▸ Task item
In the entries below, count every line with the word "necesarias". Return only the count.

▸ Provided data
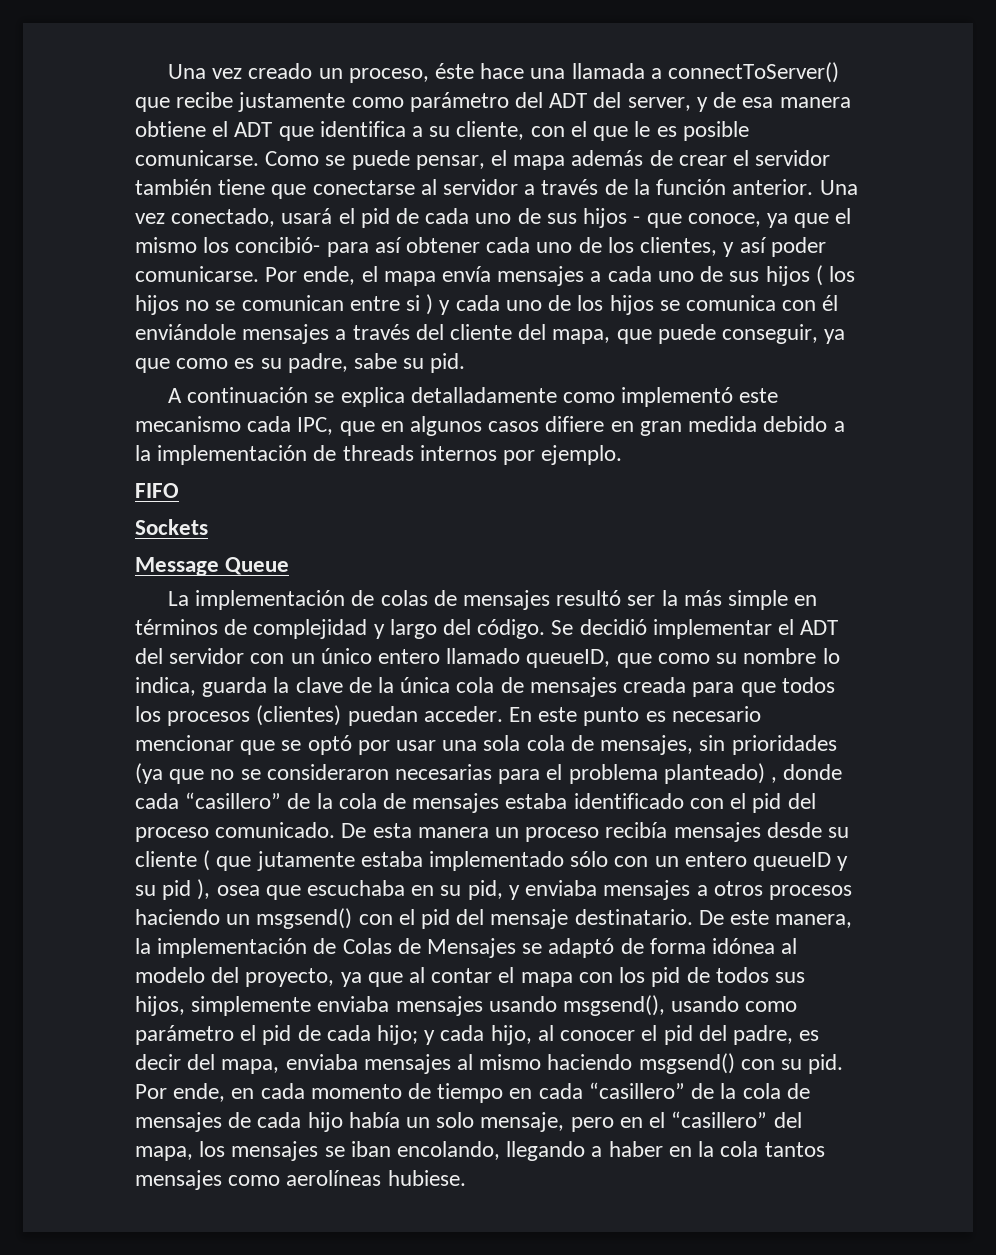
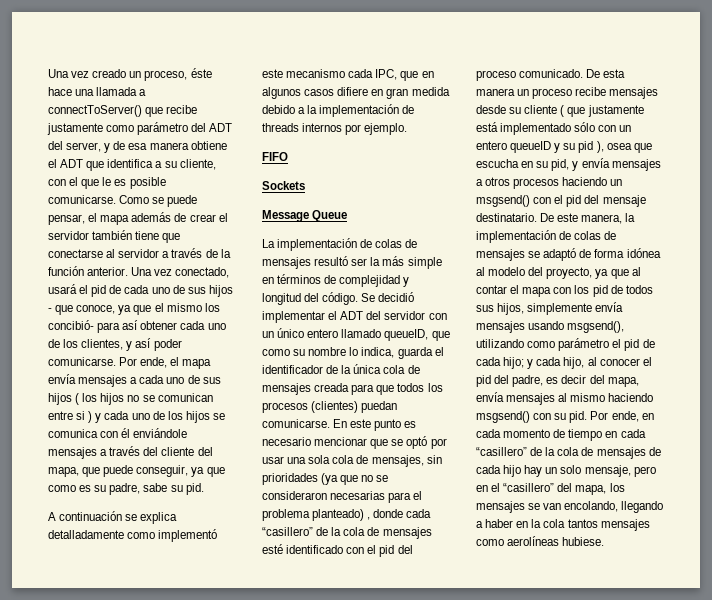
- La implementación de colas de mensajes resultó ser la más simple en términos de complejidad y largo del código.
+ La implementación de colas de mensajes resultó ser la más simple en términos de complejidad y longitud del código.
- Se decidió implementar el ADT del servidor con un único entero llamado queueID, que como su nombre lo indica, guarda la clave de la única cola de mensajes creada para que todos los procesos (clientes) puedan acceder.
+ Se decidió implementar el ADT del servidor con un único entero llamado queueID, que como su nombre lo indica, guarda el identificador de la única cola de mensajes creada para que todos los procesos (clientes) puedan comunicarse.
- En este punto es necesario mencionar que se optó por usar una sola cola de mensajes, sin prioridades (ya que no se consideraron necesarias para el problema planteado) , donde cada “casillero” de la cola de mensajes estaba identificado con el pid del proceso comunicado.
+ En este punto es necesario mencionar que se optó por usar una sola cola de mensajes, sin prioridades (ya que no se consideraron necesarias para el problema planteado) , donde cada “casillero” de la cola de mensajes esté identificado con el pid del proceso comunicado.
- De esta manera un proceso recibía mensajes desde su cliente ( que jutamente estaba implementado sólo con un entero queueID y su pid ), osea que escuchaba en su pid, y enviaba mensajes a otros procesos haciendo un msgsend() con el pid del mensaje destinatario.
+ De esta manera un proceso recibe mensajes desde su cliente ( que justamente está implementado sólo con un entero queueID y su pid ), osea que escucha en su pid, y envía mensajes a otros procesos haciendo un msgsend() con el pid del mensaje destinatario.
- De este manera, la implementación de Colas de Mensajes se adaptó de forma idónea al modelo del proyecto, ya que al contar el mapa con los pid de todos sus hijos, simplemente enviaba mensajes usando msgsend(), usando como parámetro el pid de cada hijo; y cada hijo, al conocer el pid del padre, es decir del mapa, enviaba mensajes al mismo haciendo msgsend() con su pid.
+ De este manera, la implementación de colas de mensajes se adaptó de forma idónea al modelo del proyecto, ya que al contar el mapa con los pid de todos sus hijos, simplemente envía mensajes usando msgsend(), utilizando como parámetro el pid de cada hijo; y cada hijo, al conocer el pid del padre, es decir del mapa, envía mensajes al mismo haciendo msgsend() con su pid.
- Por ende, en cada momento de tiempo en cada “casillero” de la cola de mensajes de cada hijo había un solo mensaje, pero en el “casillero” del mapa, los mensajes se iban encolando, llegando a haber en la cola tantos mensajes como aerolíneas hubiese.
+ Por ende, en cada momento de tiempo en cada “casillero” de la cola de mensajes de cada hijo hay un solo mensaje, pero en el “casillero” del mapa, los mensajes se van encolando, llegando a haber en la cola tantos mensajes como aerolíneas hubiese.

---

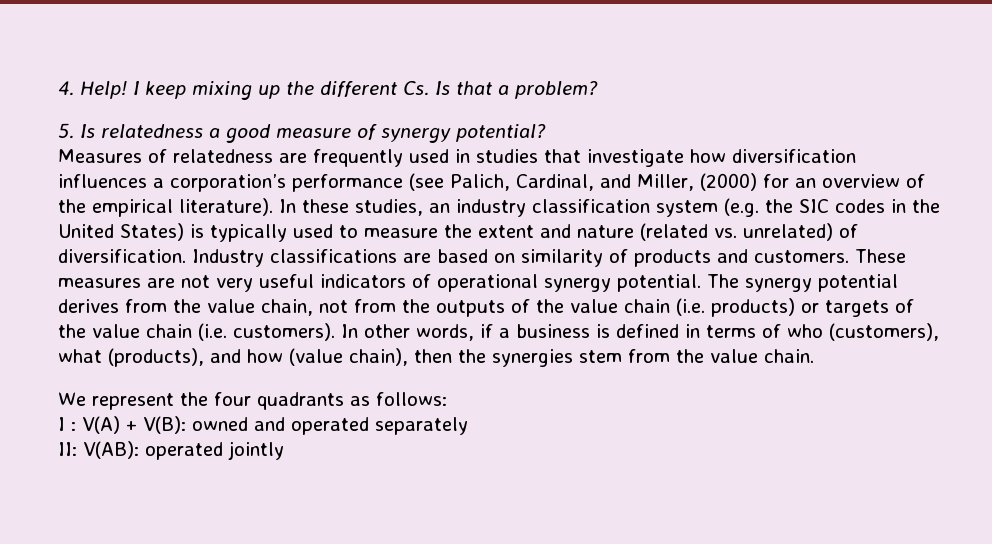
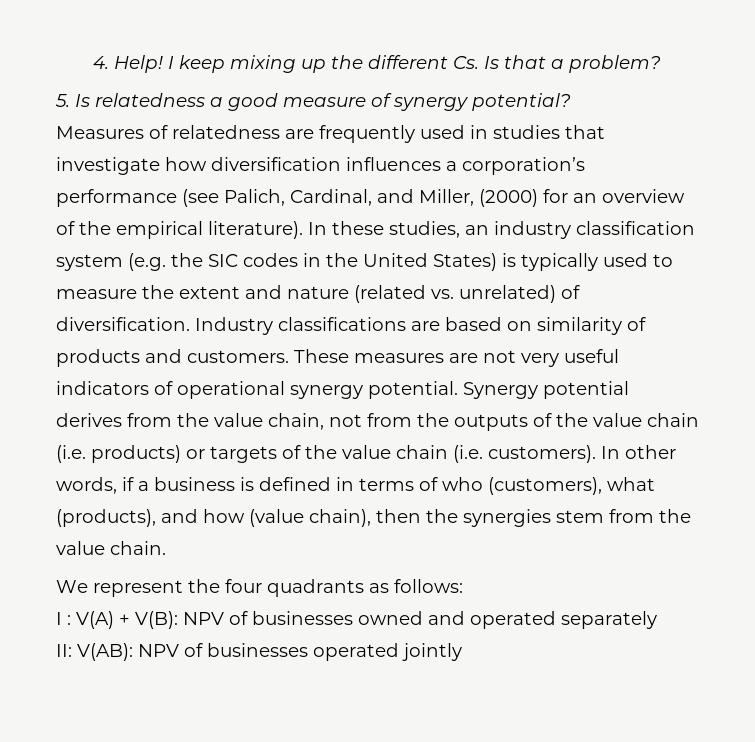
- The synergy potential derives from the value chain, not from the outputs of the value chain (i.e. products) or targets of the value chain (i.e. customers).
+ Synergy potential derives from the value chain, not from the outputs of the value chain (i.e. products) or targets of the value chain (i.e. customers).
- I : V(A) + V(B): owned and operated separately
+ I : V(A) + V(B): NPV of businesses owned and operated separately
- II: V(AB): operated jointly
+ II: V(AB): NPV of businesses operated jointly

▸ Answer area
2